Colors can be specified as names (e.g. "yellow"), RGB codes (e.g. #ffff00) or ANSI color indexes. See the Ratatui docs for more details on color deserialization.

Logs

Each Slumber session logs information and events to a log file. This can often be helpful in debugging bugs and other issues with the app. Each session of Slumber logs to its own file, and files are stored in a temporary directory so they are automatically cleaned up periodically by the operating system.

Finding the Log File

To find the path to a particular TUI session's log file, hit the ? to open the help dialog. It will be listed under the General section. To find logs for a CLI command, pass the --log argument and it will be printed at startup.

Note: Each Slumber session, including each invocation of the CLI, will log to its own file. That means there's no easy way to retroactively find the logs for a CLI command if you didn't pass --log. Instead, you can find the log directory with slumber show paths, then search each log file in that directory to find the one associated with the command in question. If the thing you're debugging is reproducible though, it's easier just to run it again with --log.

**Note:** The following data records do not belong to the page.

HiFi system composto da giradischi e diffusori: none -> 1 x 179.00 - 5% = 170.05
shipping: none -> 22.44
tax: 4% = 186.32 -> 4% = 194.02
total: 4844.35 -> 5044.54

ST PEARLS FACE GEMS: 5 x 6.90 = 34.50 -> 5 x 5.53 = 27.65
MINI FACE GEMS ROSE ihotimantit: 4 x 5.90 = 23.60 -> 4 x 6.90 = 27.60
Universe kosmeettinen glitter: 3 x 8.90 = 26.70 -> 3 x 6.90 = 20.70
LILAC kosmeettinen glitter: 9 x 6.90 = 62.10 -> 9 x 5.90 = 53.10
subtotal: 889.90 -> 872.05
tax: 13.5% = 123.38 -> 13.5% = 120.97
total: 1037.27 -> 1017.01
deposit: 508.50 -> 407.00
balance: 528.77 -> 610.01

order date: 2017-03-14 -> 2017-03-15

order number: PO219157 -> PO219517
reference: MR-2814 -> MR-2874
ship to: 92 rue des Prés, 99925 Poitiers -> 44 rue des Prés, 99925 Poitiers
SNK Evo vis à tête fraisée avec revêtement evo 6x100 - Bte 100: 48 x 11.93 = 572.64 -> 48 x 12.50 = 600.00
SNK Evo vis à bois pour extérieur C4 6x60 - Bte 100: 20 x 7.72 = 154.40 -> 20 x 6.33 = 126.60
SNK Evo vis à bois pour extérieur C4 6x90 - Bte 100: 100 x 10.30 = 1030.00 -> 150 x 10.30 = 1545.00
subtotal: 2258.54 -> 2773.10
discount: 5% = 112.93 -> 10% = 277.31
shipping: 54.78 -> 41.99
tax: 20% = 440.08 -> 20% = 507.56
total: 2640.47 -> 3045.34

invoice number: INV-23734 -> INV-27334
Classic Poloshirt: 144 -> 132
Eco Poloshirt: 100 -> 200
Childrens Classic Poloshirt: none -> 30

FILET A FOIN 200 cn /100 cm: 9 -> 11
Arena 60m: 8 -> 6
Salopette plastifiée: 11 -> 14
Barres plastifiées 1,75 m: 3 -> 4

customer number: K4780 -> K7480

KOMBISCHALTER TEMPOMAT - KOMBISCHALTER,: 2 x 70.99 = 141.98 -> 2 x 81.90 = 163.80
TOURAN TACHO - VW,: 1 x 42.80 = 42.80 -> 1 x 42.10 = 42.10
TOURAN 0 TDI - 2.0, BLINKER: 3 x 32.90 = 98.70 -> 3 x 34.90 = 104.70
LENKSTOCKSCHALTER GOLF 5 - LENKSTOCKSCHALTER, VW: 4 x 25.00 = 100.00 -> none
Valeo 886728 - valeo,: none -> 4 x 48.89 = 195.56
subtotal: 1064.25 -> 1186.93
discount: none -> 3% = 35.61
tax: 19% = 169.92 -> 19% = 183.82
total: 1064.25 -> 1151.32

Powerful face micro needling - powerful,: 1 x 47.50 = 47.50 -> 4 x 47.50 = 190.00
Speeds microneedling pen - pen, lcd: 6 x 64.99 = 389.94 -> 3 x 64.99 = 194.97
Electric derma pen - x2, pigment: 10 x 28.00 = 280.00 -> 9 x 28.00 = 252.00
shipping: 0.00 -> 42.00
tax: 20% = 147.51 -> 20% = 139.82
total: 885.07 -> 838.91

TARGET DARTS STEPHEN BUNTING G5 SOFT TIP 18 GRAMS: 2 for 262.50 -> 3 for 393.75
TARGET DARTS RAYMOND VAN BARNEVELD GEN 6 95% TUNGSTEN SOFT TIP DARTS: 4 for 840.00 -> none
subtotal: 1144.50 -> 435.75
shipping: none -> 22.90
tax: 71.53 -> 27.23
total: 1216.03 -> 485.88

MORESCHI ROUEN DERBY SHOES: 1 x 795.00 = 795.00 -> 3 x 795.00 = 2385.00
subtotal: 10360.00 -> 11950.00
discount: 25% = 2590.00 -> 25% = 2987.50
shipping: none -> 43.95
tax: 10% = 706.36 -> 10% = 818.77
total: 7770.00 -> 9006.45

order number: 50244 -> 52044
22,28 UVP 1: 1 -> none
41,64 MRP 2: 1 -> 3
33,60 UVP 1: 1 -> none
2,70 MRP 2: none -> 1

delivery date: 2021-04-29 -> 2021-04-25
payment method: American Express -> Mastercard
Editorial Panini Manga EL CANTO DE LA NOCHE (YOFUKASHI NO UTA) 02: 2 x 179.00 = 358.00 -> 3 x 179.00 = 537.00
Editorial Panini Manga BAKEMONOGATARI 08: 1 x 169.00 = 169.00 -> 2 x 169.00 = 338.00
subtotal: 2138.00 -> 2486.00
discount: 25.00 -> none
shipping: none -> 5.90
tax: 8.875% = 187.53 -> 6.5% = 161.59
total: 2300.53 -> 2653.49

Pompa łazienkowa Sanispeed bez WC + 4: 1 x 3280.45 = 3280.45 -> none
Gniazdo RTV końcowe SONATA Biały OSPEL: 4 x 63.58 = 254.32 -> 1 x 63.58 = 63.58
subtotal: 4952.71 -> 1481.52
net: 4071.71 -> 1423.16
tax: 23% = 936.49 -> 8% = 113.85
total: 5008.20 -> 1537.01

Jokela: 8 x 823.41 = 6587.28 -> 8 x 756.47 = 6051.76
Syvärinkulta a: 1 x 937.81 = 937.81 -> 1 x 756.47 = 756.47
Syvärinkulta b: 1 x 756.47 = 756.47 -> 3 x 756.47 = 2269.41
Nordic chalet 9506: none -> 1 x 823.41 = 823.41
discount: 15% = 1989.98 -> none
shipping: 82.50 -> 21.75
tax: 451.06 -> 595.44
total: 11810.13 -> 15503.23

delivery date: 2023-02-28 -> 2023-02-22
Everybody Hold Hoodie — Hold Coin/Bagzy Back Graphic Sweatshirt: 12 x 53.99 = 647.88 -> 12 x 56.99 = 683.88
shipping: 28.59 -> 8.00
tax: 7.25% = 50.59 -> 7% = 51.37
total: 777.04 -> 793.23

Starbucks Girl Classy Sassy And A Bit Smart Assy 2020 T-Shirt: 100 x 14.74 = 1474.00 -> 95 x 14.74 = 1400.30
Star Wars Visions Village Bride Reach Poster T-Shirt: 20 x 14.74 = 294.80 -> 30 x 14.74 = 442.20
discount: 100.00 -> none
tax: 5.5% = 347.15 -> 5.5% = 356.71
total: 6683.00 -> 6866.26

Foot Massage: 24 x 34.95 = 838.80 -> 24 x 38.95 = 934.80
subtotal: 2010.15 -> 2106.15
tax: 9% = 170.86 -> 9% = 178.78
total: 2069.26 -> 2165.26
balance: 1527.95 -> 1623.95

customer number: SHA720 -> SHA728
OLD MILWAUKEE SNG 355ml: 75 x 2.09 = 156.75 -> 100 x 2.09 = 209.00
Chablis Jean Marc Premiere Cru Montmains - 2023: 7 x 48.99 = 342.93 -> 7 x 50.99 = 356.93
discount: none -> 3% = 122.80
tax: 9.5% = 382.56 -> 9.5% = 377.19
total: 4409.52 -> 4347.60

Once you have the path to a log file, you can watch the logs with tail -f <log file>, or get the entire log contents with cat <log file>.

Increasing Verbosity

In some scenarios, the default logging level is not verbose enough to debug issues. To increase the verbosity, set the RUST_LOG environment variable when starting Slumber:

RUST_LOG=slumber=<level> slumber ...

The slumber= filter applies this level only to Slumber's internal logging, instead of all libraries, to cut down on verbosity that will likely not be helpful. The available log levels are, in increasing verbosity:

  • error
  • warn
  • info
  • debug
  • trace

Lost Request History

If you've lost your request history, there are a few possible causes. In most cases request history is non-essential, but if you really want it back there may be a fix available.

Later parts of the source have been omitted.